Le jugement attaqué, qui n'était pas tenu d'examiner si le défendeur a exécuté les obligations sociales et fiscales s'imposant aux agriculteurs, a pu légalement considérer sur la base des énonciations précitées qu'il exploitait la parcelle litigieuse, lors de son entrée en jouissance, dans le cadre de l'exercice d'une profession accessoire d'agriculteur et que la demanderesse sub 1 ne pouvait l'ignorer.

Le moyen, en cette branche, ne peut être accueilli.

Quant à la deuxième branche :

Les considérations reproduites dans la réponse à la première branche suffisent à justifier légalement la décision que les parties sont liées par un bail à ferme et les juges d'appel ont statué comme ils auraient dû le faire s'ils n'avaient pas commis la violation de la foi due aux conclusions de la demanderesse sub 1 qui est alléguée.

Le moyen, en cette branche, ne saurait entraîner la cassation et, dénué d'intérêt, est irrecevable.

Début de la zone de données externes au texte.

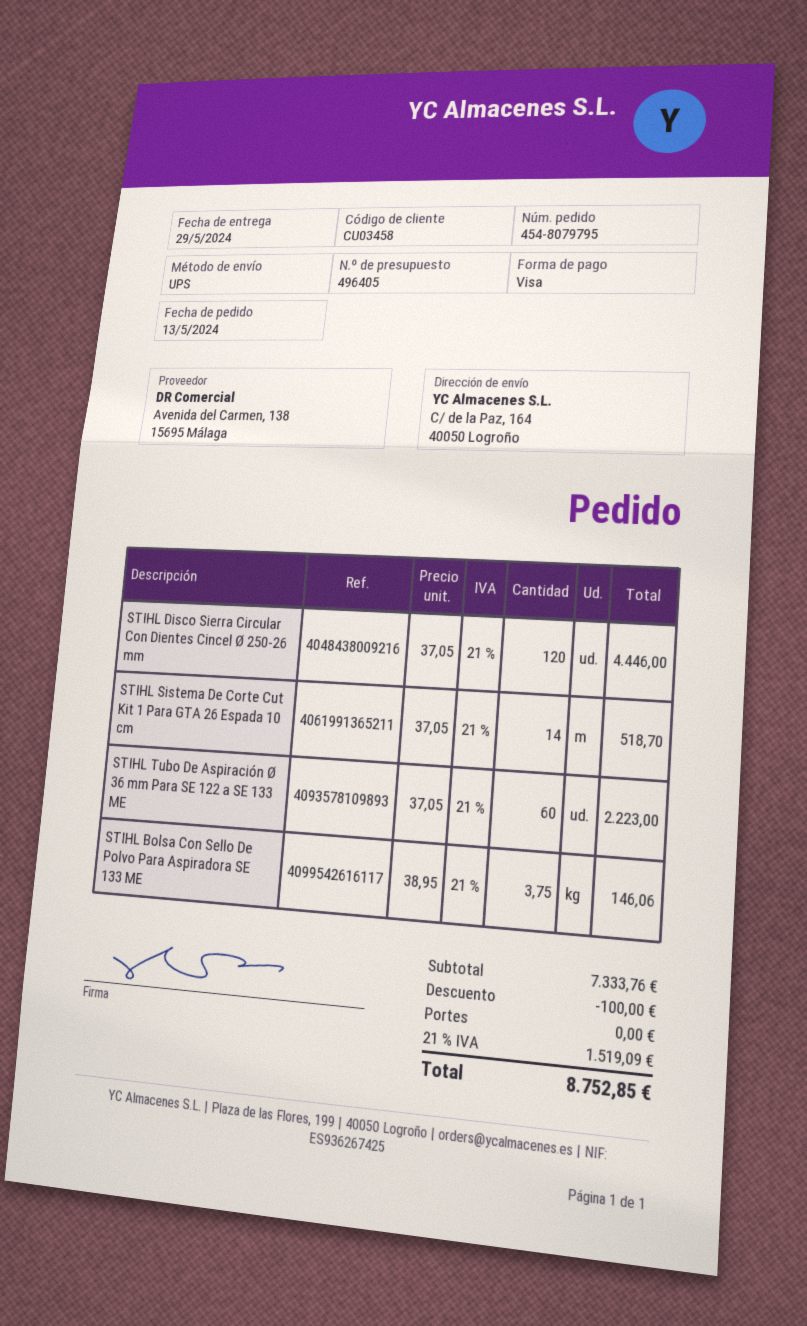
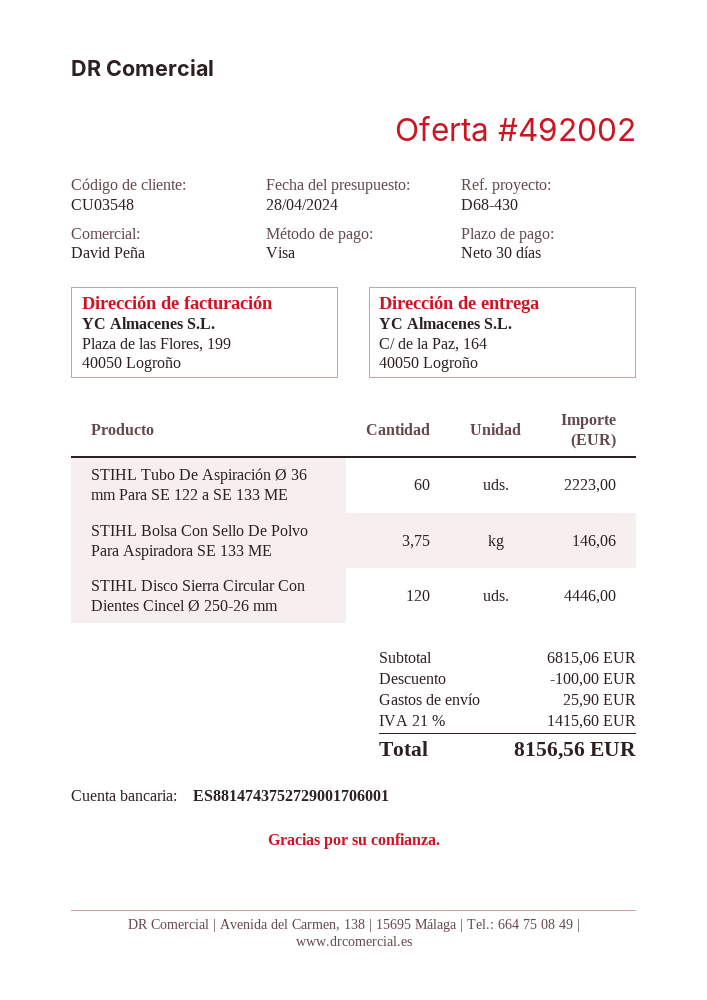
quote number: 496405 -> 492002
customer number: CU03458 -> CU03548
STIHL Sistema De Corte Cut Kit 1 Para GTA 26 Espada 10 cm: 14 for 518.70 -> none
subtotal: 7333.76 -> 6815.06
shipping: 0.00 -> 25.90
tax: 21% = 1519.09 -> 21% = 1415.60
total: 8752.85 -> 8156.56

Quant à la troisième branche :

Le jugement attaqué, qui considère sur la base des éléments indiqués dans la réponse à la première branche que, dès l'origine, la parcelle litigieuse devait être exploitée par le défendeur dans le cadre de l'exercice, à titre accessoire, d'une profession d'agriculteur et que la demanderesse sub 1 ne pouvait l'ignorer, répond, en les contredisant, aux conclusions de la demanderesse sub 1 qui soutenaient que le défendeur établissait seulement avoir acquis cette qualité après la conclusion de la convention.

Le moyen, en cette branche, manque en fait.

Par ces motifs,

La Cour

Rejette le pourvoi ;

Condamne les demandeurs aux dépens.

Les dépens taxés à la somme de sept cent quarante-sept euros quatre-vingt-un centimes envers les parties demanderesses et à la somme de cent cinquante-deux euros quatre-vingt-trois centimes envers la partie défenderesse.

Ainsi jugé par la Cour de cassation, première chambre, à Bruxelles, où siégeaient le président de section Paul Mathieu, les conseillers Didier Batselé, Sylviane Velu, Alain Simon et Gustave Steffens, et prononcé en audience publique du trente octobre deux mille neuf par le président de section Paul Mathieu, en présence de l'avocat général délégué Philippe de Koster, avec l'assistance du greffier Patricia De Wadripont.